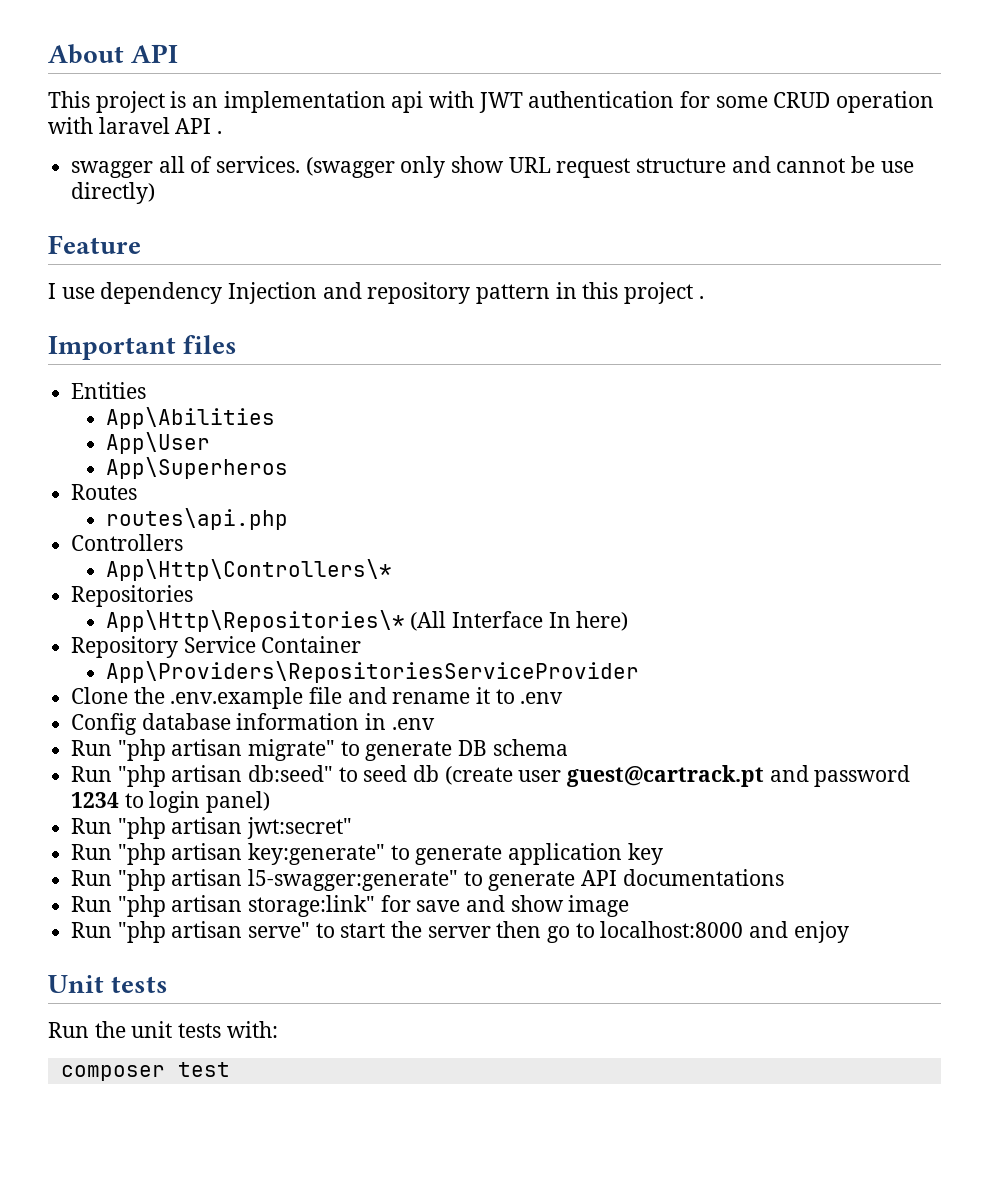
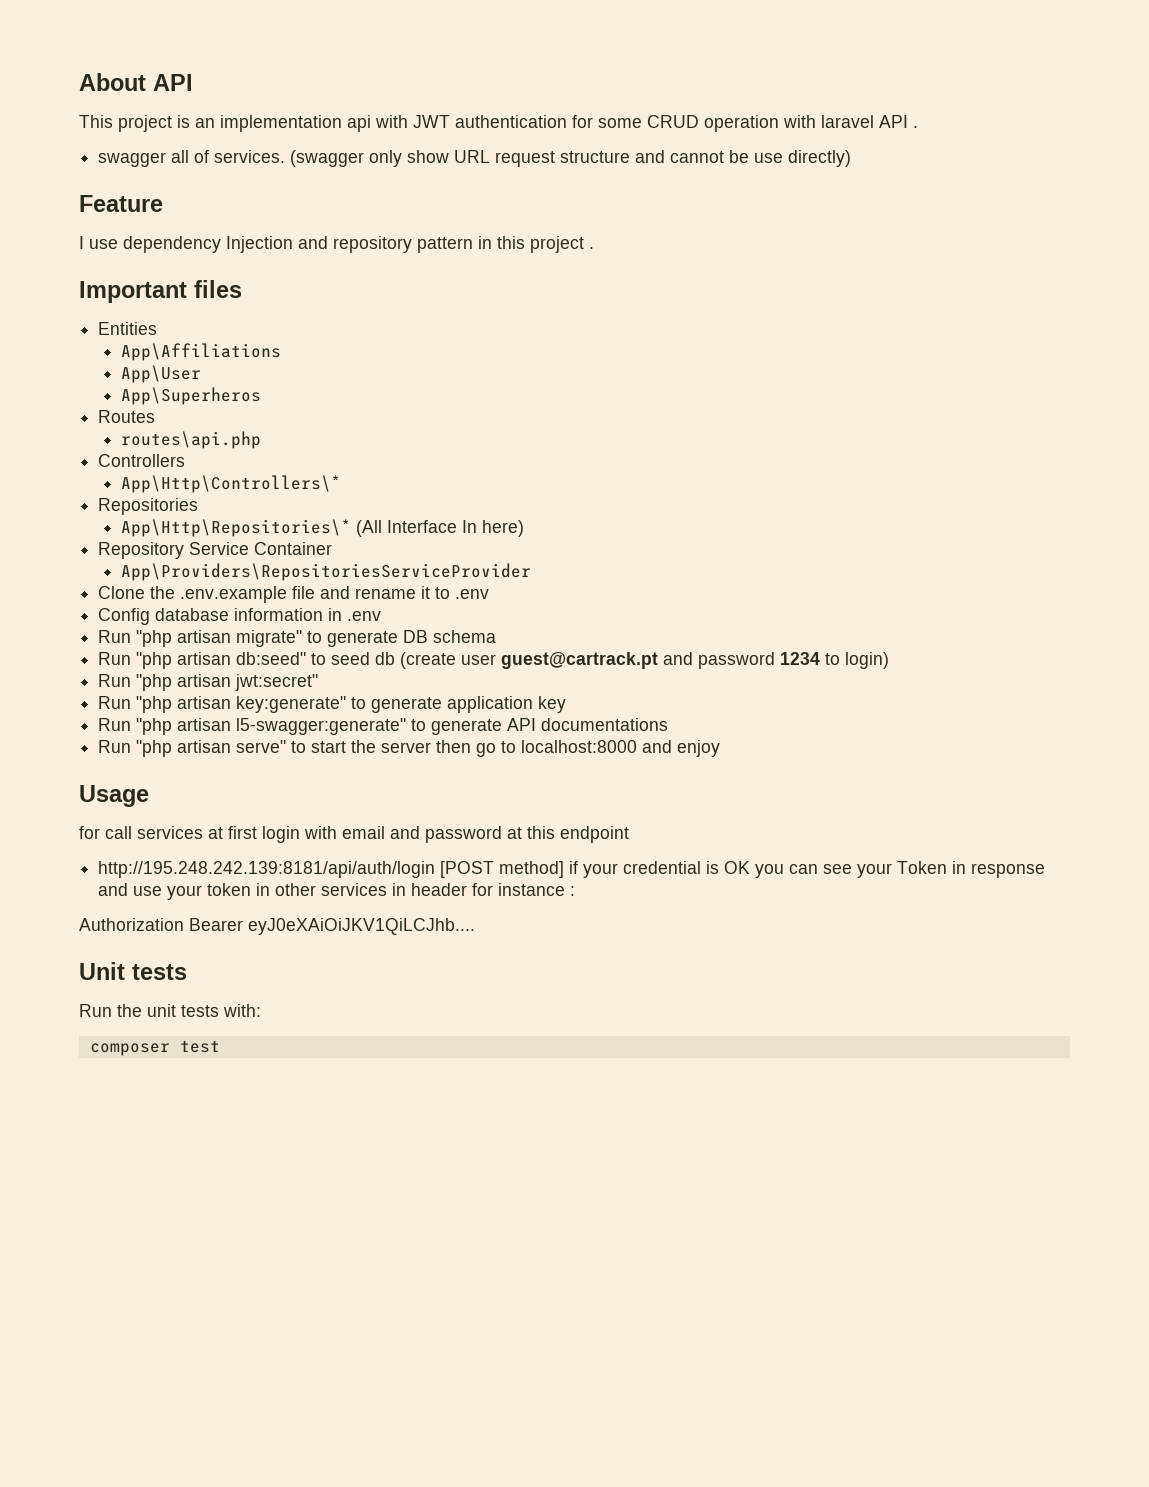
- App\Abilities
+ App\Affiliations
- Run "php artisan db:seed" to seed db (create user guest@cartrack.pt and password 1234 to login panel)
+ Run "php artisan db:seed" to seed db (create user guest@cartrack.pt and password 1234 to login)
- Run "php artisan storage:link" for save and show image
+ Usage
+ for call services at first login with email and password at this endpoint
+ http://195.248.242.139:8181/api/auth/login [POST method] if your credential is OK you can see your Token in response and use your token in other services in header for instance :
+ Authorization Bearer eyJ0eXAiOiJKV1QiLCJhb....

==================================================

:: PROBLEM ::
Report every line of the records that contains the word "create".

:: SOLVED PROBLEM ::
- Run "php artisan db:seed" to seed db (create user guest@cartrack.pt and password 1234 to login panel)
+ Run "php artisan db:seed" to seed db (create user guest@cartrack.pt and password 1234 to login)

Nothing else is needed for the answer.